Den Teil hast Du richtig verstanden.
Was Du nicht verstanden hast, ist, daß NXP (und andere) in ihre Peripherie auch Schreibpuffer einbauen.
Und diese sind dem M3-Kern nicht bekannt. Insofern kann ein DSB-Befehl auch nicht wissen, wann diese Puffer weggeschrieben sind. Und darum ist Dein Vorschlag hier falsch.
Der DSB-Befehl nutzt nur bei Operationen im Kern etwas. Beispiele finden sich in der ARM-Literatur ja zu Hauf.
Joseph Yiu, der Autor vom Buch "The Definitive Guide to the ARM Cortex-M3" schreibt zu dem Thema übrigens folgendes:
Normally the Cortex-M3 wait until the previous write is completed before the interrupt return. However, some microcontrollers has a write buffer in the peripheral bridge. The write buffer accelerates single write transfers to peripherals so that the processor don't have to wait until the transfer is done (peripheral bus might be running at slower clock speed).
However, for clearing an interrupt request, the write buffer reply to the processor that transfer is done, while the actual write transfer actually haven't been completed in the peripheral.
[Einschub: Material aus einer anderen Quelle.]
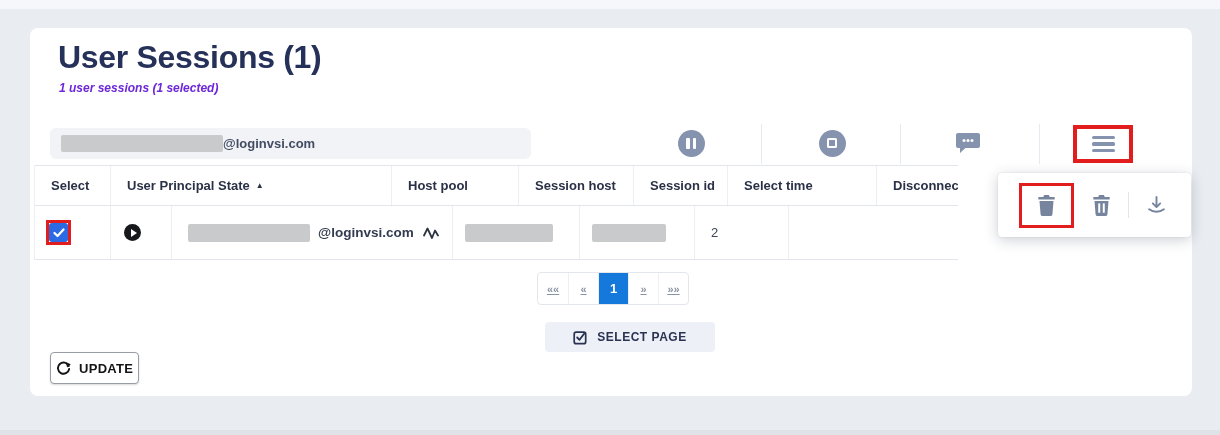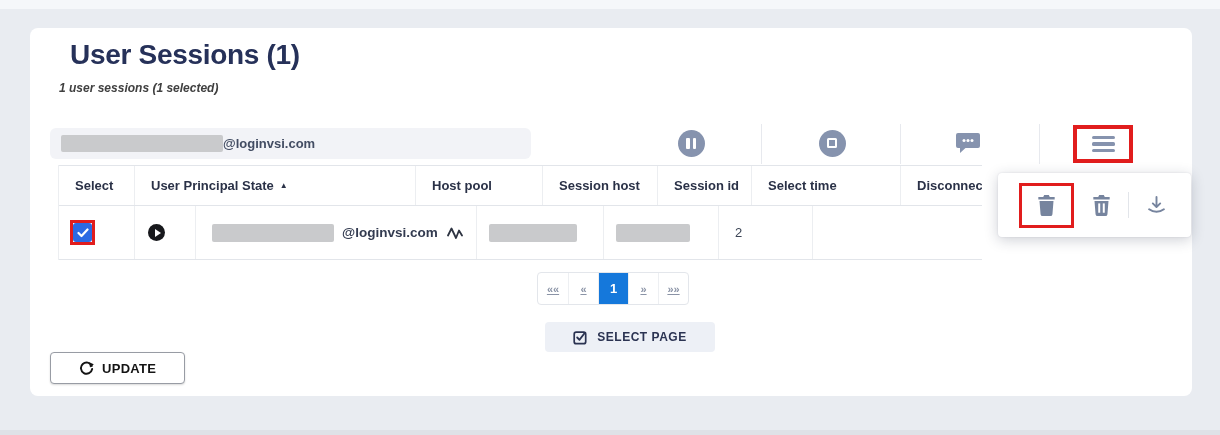"User Sessions (1)" .title { font-size: 28px -> 32px; margin-left: 12px -> none }
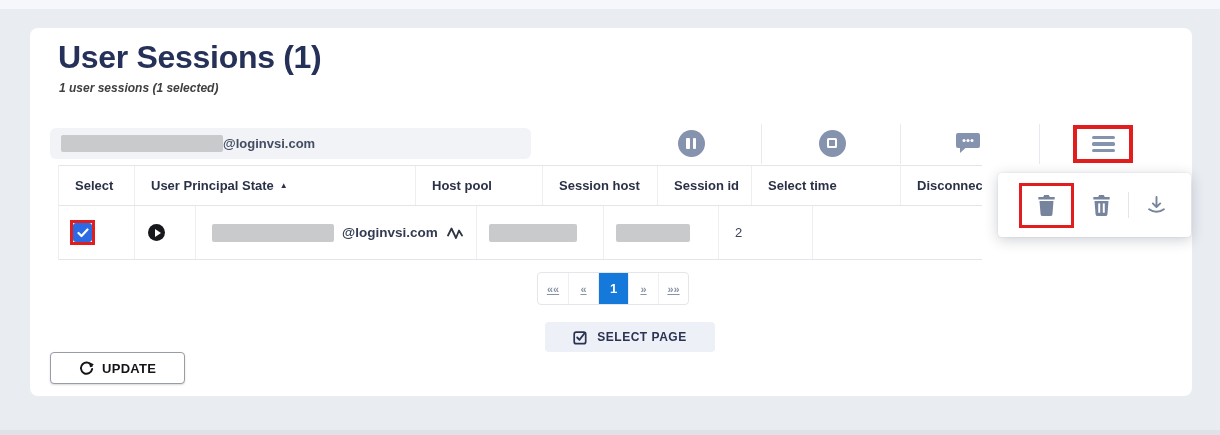"1 user sessions (1 selected)" .subtitle { color: #404040 -> #6d28d9 }
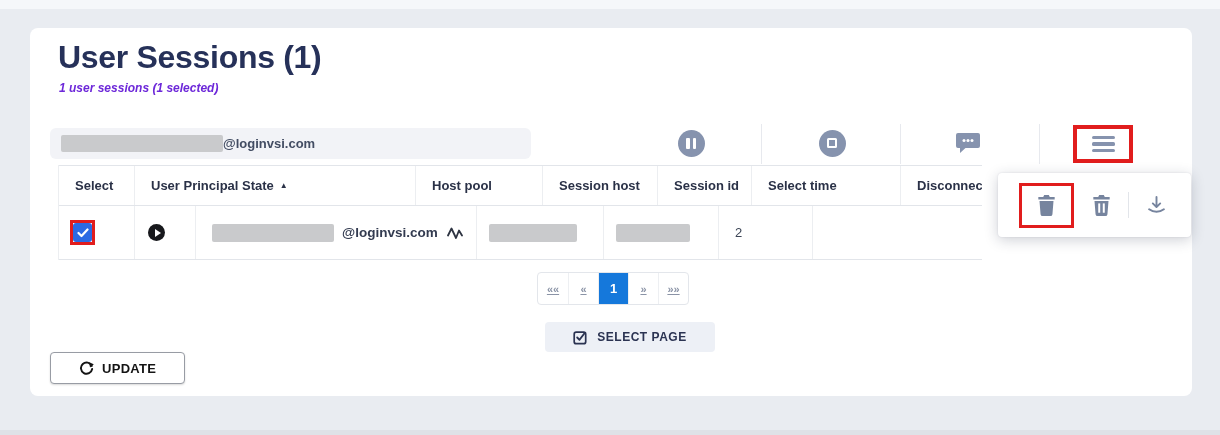"Select" .table { left: 28px -> 4px }
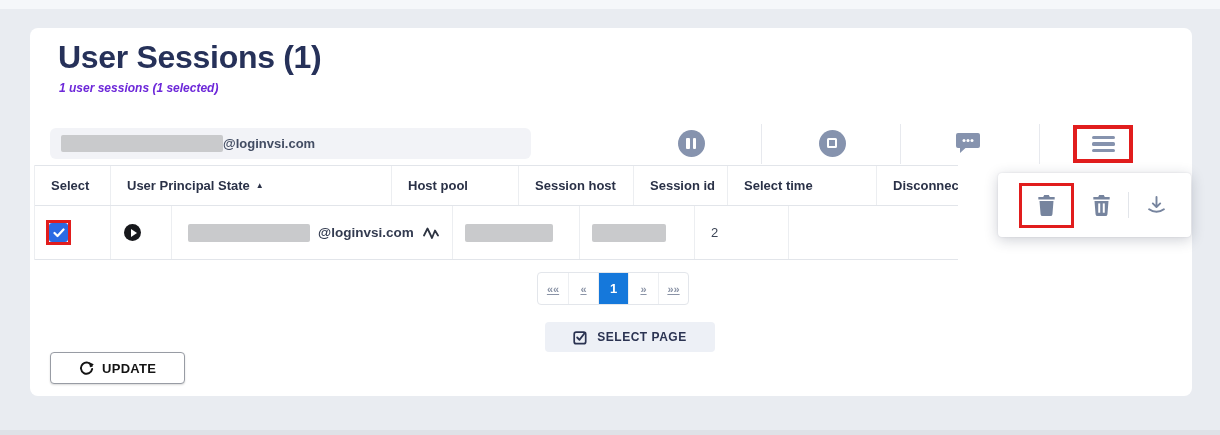"UPDATE" .update-btn { padding: 0 28px -> 0 5px }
So the processor executed interrupt return, and found that the interrupt request from the peripheral is still high and think that it is a new interrupt request.
Adding memory barrier instruction (e.g. DSB) doesn't always help because the buffer is outside the processor. But it might introduce just enough delay to allow the interrupt to be cleared.
Calling a function to clear the interrupt pending register NVIC also introduce some extra clock cycles of delay. So the interrupt request is deasserted when interrupt return is executed.
Another way to solve this problem is to carry out a dummy access to the peripheral, e.g. a read access to the same peripheral, to ensure that the previous write is completed before executing the interrupt return.